女孩儿认得季初五,拉着他的手问这问那,声音清脆动听。韩林氏将情况跟丈夫说了,韩老板却一直不吭气。一边的韩老太太连念“阿弥陀佛”,说:“阿德,还有什么好思量的,救人一命,胜造七级浮屠,何况是安顿个死人呢?这个长官也是为国牺牲的,总不能让他死无安身之所吧。”
韩老板想了想,对季初五说:“你们把这个长官埋在后面的菜园里,等埋完后……”说到这里看着他俩,吞吞吐吐,欲言又止。
高克平知道他的心意,说:“我们安葬完营长后即刻就走,不会在埋人的地方留下痕迹,决不牵连你们就是。”

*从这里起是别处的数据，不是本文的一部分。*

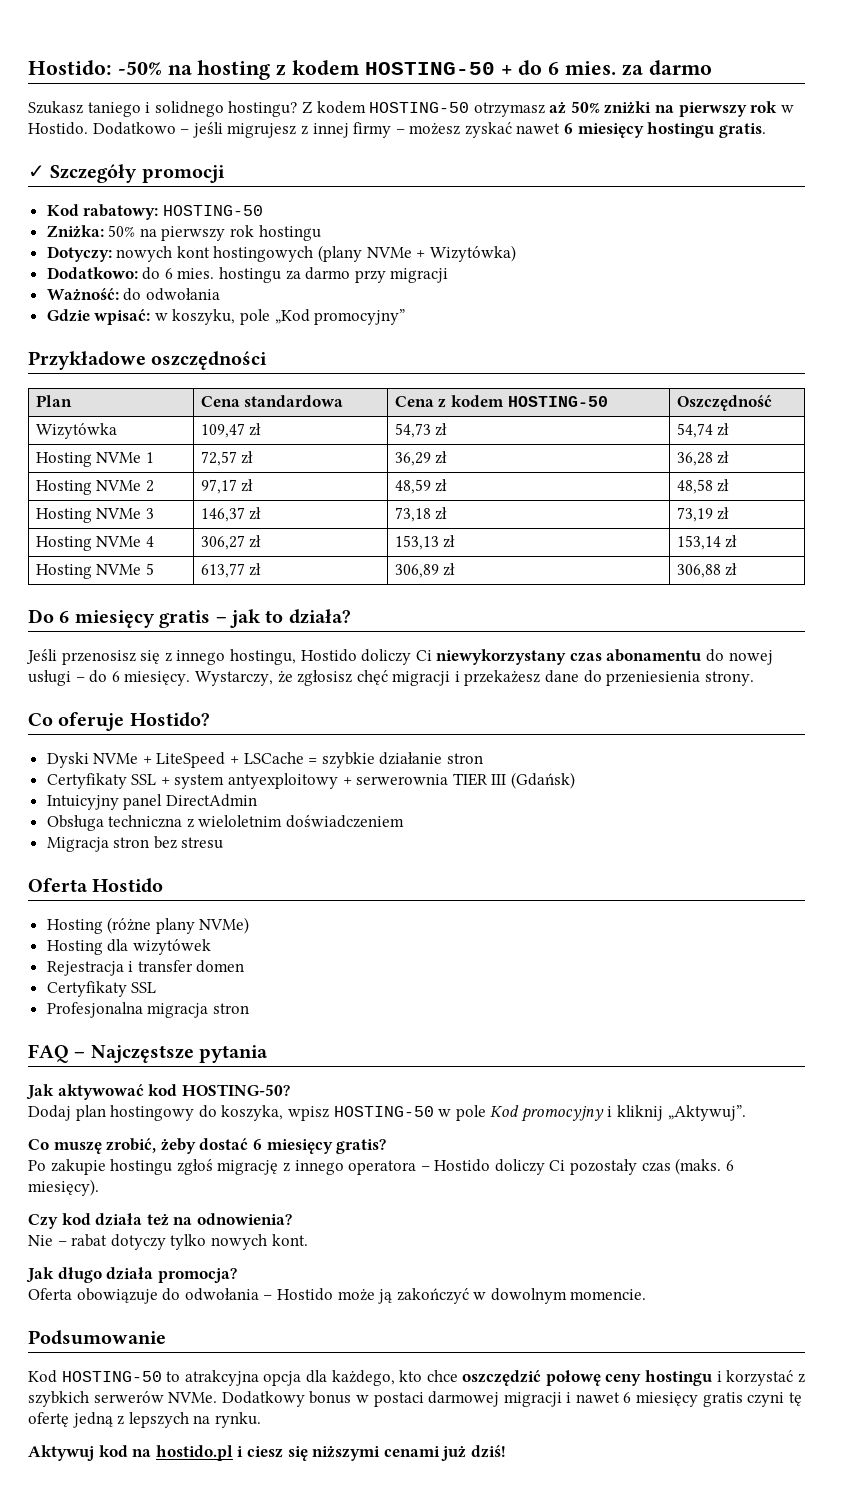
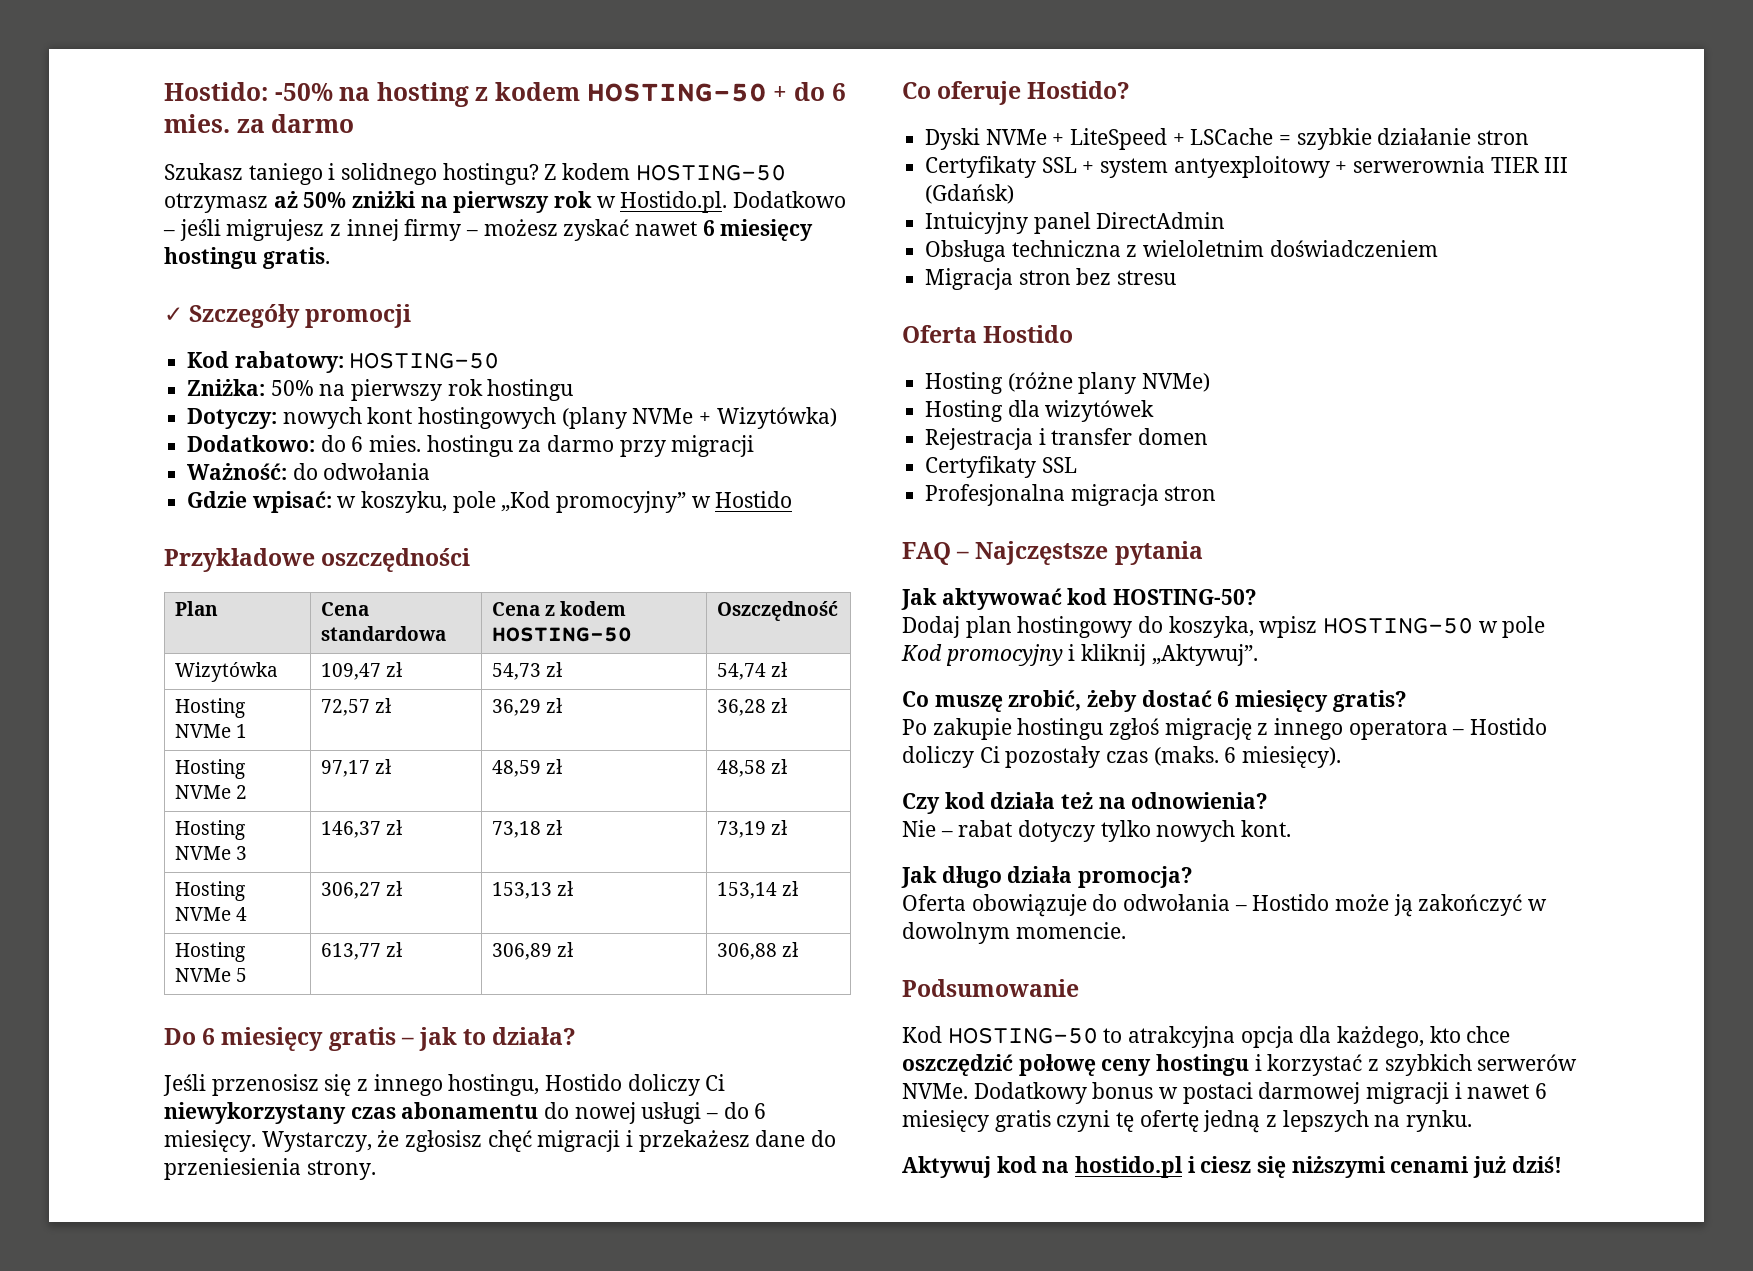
- Z kodem HOSTING-50 otrzymasz aż 50% zniżki na pierwszy rok w Hostido. Dodatkowo – jeśli migrujesz z innej firmy – możesz zyskać nawet 6 miesięcy hostingu gratis.
+ Z kodem HOSTING-50 otrzymasz aż 50% zniżki na pierwszy rok w Hostido.pl. Dodatkowo – jeśli migrujesz z innej firmy – możesz zyskać nawet 6 miesięcy hostingu gratis.
- Gdzie wpisać: w koszyku, pole „Kod promocyjny”
+ Gdzie wpisać: w koszyku, pole „Kod promocyjny” w Hostido

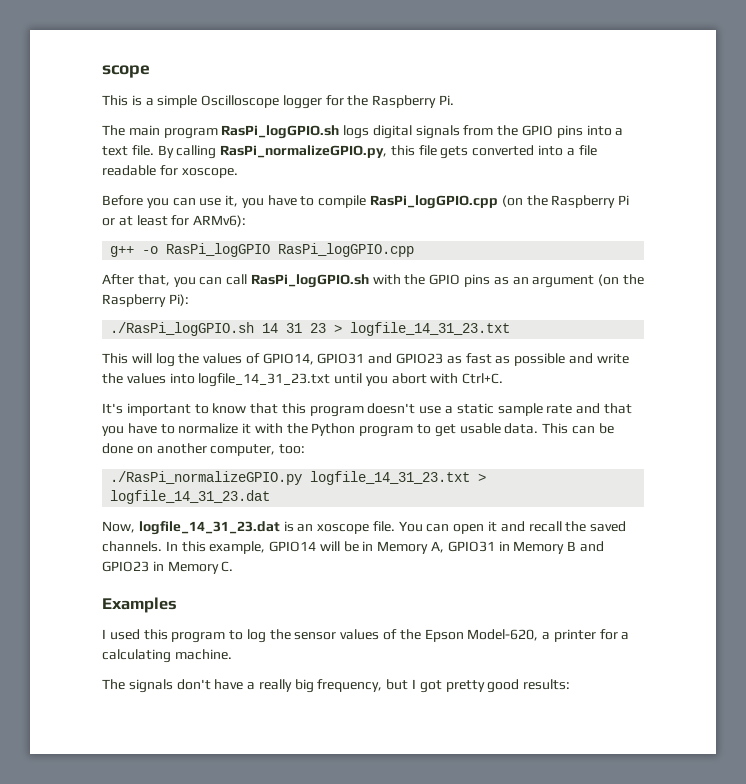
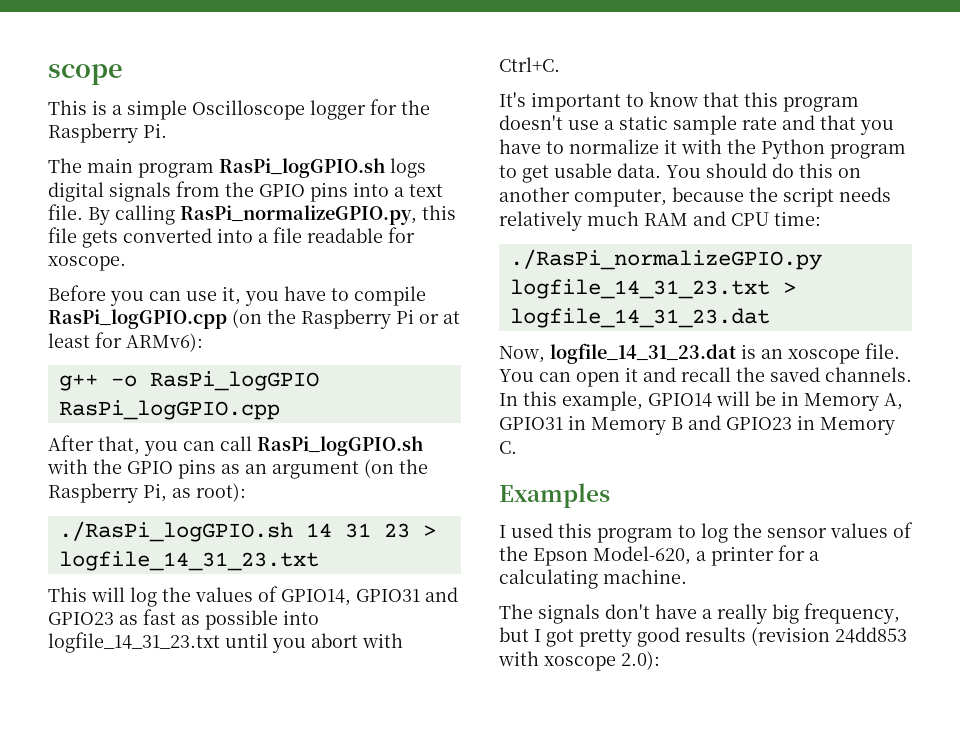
- After that, you can call RasPi_logGPIO.sh with the GPIO pins as an argument (on the Raspberry Pi):
+ After that, you can call RasPi_logGPIO.sh with the GPIO pins as an argument (on the Raspberry Pi, as root):
- This will log the values of GPIO14, GPIO31 and GPIO23 as fast as possible and write the values into logfile_14_31_23.txt until you abort with Ctrl+C.
+ This will log the values of GPIO14, GPIO31 and GPIO23 as fast as possible into logfile_14_31_23.txt until you abort with Ctrl+C.
- This can be done on another computer, too:
+ You should do this on another computer, because the script needs relatively much RAM and CPU time:
- The signals don't have a really big frequency, but I got pretty good results:
+ The signals don't have a really big frequency, but I got pretty good results (revision 24dd853 with xoscope 2.0):

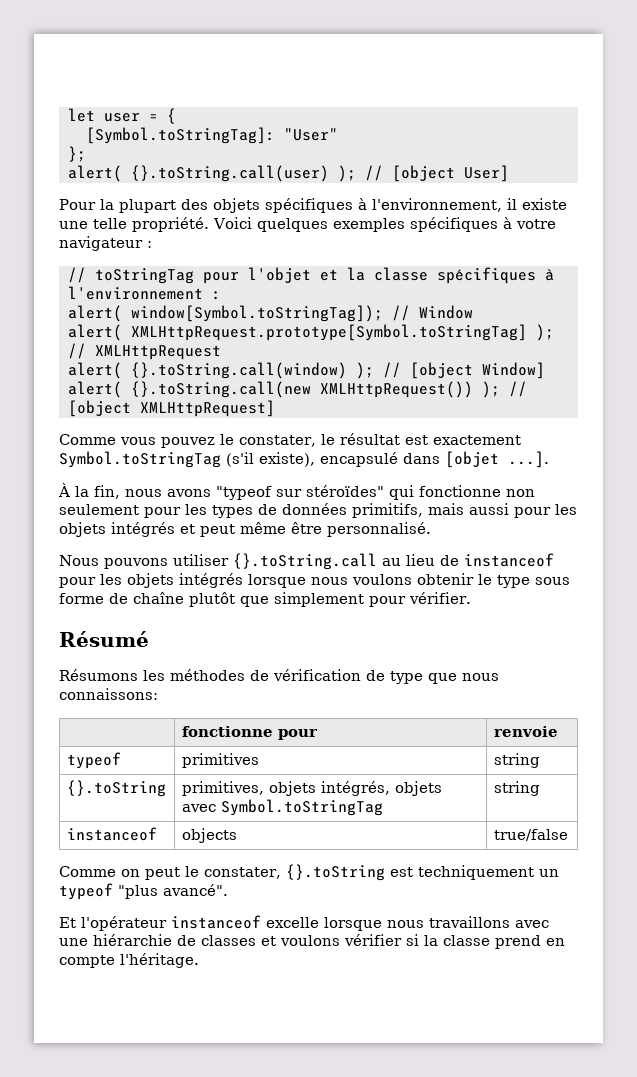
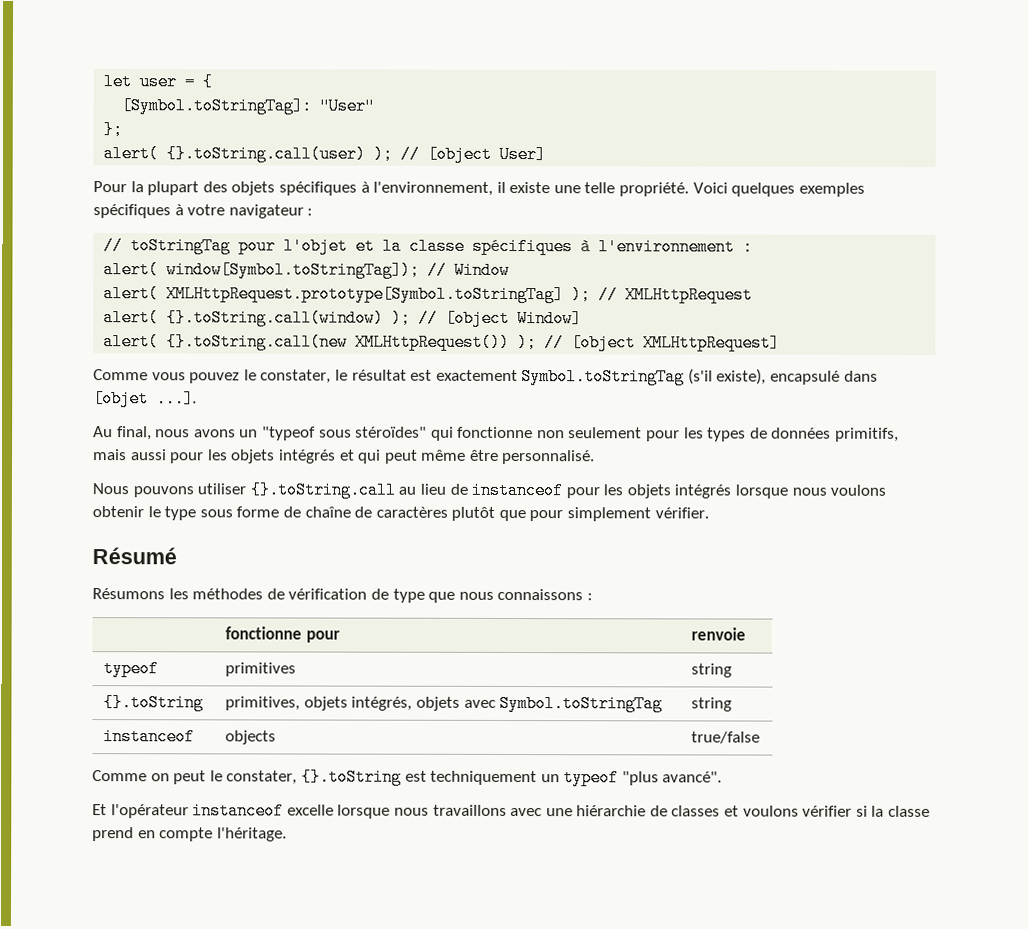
- À la fin, nous avons "typeof sur stéroïdes" qui fonctionne non seulement pour les types de données primitifs, mais aussi pour les objets intégrés et peut même être personnalisé.
+ Au final, nous avons un "typeof sous stéroïdes" qui fonctionne non seulement pour les types de données primitifs, mais aussi pour les objets intégrés et qui peut même être personnalisé.
- Nous pouvons utiliser {}.toString.call au lieu de instanceof pour les objets intégrés lorsque nous voulons obtenir le type sous forme de chaîne plutôt que simplement pour vérifier.
+ Nous pouvons utiliser {}.toString.call au lieu de instanceof pour les objets intégrés lorsque nous voulons obtenir le type sous forme de chaîne de caractères plutôt que pour simplement vérifier.
- Résumons les méthodes de vérification de type que nous connaissons:
+ Résumons les méthodes de vérification de type que nous connaissons :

韩老板连忙赔笑:“哪里哪里。”用眼光示意妻子赶紧带他们去菜园。
韩林氏瞪了丈夫一眼,带着两人来到菜园,给他们找来了锄头和铁铲。
冬天的菜园里空****的,季初五和高克平在围墙边挖好一个大坑。韩林氏端来一盆清水,将华连诚脸上和手上的血污擦干净,又找来一块大油布,把遗体包裹起来。两人连声称谢,将华连诚小心地放入坑中,似乎生怕惊醒了他,再一铲一铲地往身上覆土,最后一铲土覆盖在他脸上时,季初五心中不忍,握铲子的手抖个不停,高克平接过铲子,轻轻将土盖上。
韩老板一直缩在屋子里不出来,韩老太太来到菜园,手里拿着一串佛珠,嘴里念念有词:“人生一梦中,荣华总是喜。浮生能有几,贫富一般穷。佛说世间如幻,人生如梦,人生的烦恼有一百零八种,你已离开人世,了却一切牵挂烦恼,西方极乐世界,是人生最好的归宿。”接着合十念诵《往生咒》超度亡灵。
季初五想起从此和华连诚阴阳相别,悲从中来,又开始落泪。
季初五和高克平埋好华连诚后,又平整地面,直到看不出什么痕迹。他们返回后厅,向韩老板一家人致谢告辞。
韩林氏要留他们吃面,虽然两人肚子早就唱空城计了,但还是没留步,他们得赶紧去下关找机会渡江。临走时高克平对韩老板说:“赶紧带一家人走吧,南京不是久留之地啊。”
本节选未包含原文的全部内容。